What you are asked to do:
For this exercise, write out each entry below exactly, omitting the images.
(Beginning of Records provided)
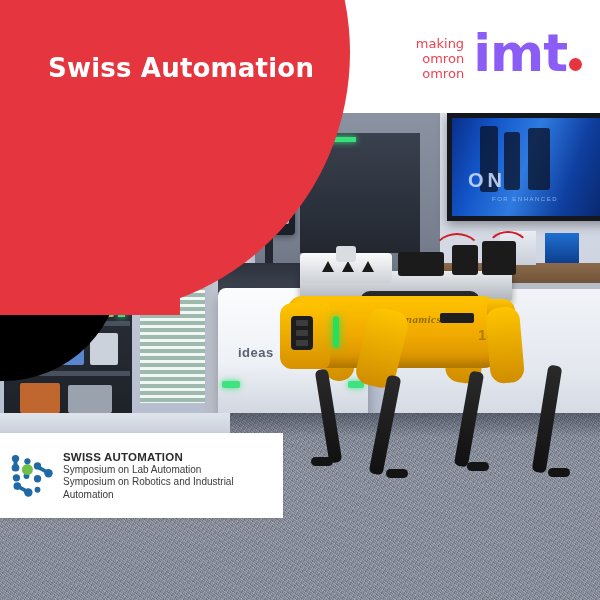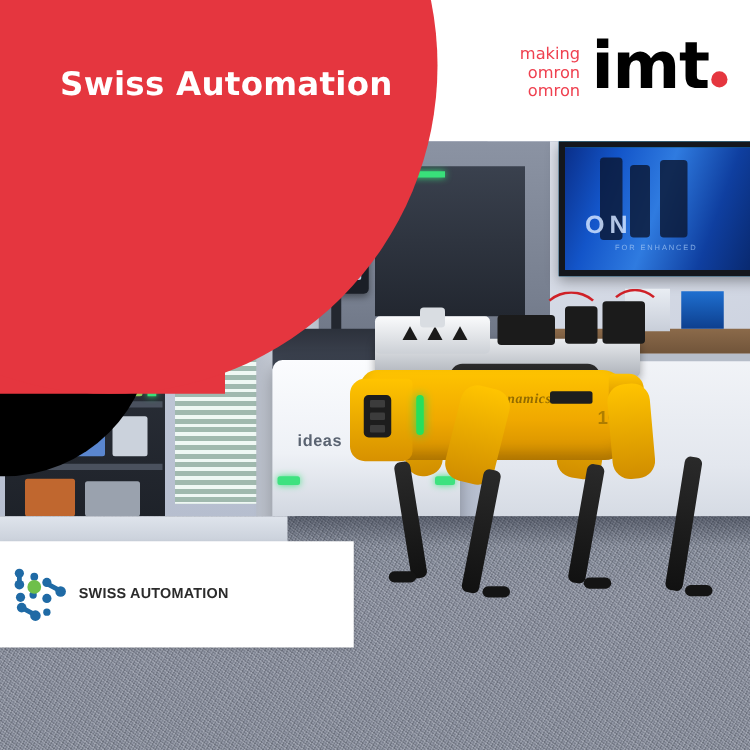--- a/index.html
+++ b/index.html
@@ -365,7 +365,7 @@
   }
   .imt-word {
     position:relative;
-    color:#000000;
+    color:#8b5cf6;
     font-family:"DejaVu Sans", sans-serif;
     font-weight:700;
     font-size:52px;

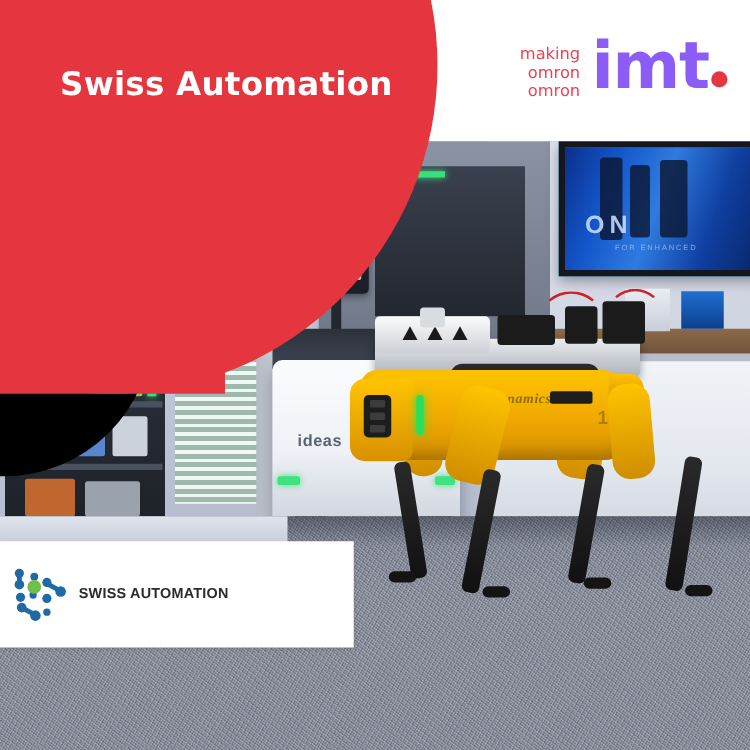--- a/index.html
+++ b/index.html
@@ -566,6 +566,7 @@
     </svg>
     <div class="sa-text">
       <div class="sa-title">SWISS AUTOMATION</div>
+      <div class="sa-sub">Symposium on Lab Automation</div>
     </div>
   </div>
 

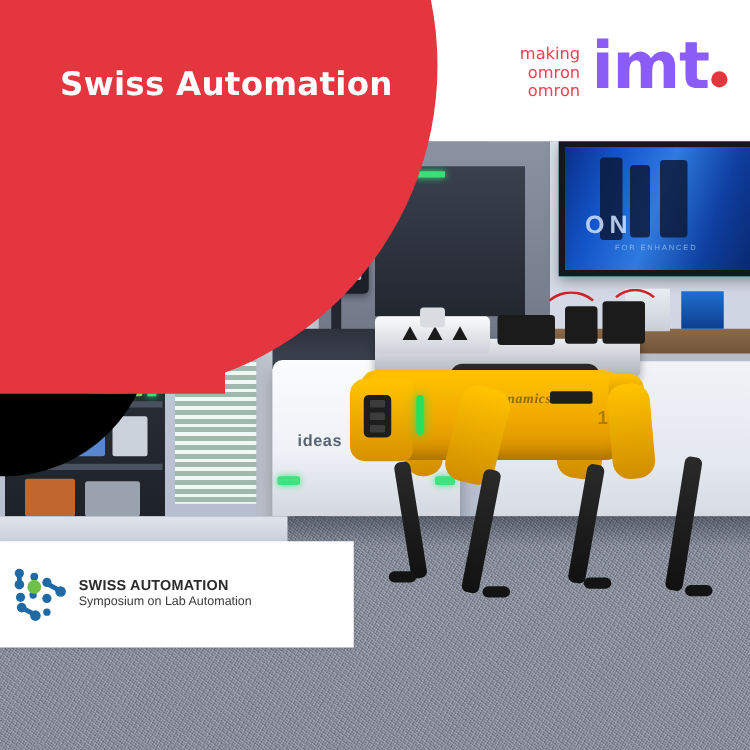--- a/index.html
+++ b/index.html
@@ -567,6 +567,7 @@
     <div class="sa-text">
       <div class="sa-title">SWISS AUTOMATION</div>
       <div class="sa-sub">Symposium on Lab Automation</div>
+      <div class="sa-sub">Symposium on Robotics and Industrial Automation</div>
     </div>
   </div>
(End of Records provided)
Solution for this problem:
--- a/index.html
+++ b/index.html
@@ -365,7 +365,7 @@
   }
   .imt-word {
     position:relative;
-    color:#000000;
+    color:#8b5cf6;
     font-family:"DejaVu Sans", sans-serif;
     font-weight:700;
     font-size:52px;

--- a/index.html
+++ b/index.html
@@ -566,6 +566,7 @@
     </svg>
     <div class="sa-text">
       <div class="sa-title">SWISS AUTOMATION</div>
+      <div class="sa-sub">Symposium on Lab Automation</div>
     </div>
   </div>
 

--- a/index.html
+++ b/index.html
@@ -567,6 +567,7 @@
     <div class="sa-text">
       <div class="sa-title">SWISS AUTOMATION</div>
       <div class="sa-sub">Symposium on Lab Automation</div>
+      <div class="sa-sub">Symposium on Robotics and Industrial Automation</div>
     </div>
   </div>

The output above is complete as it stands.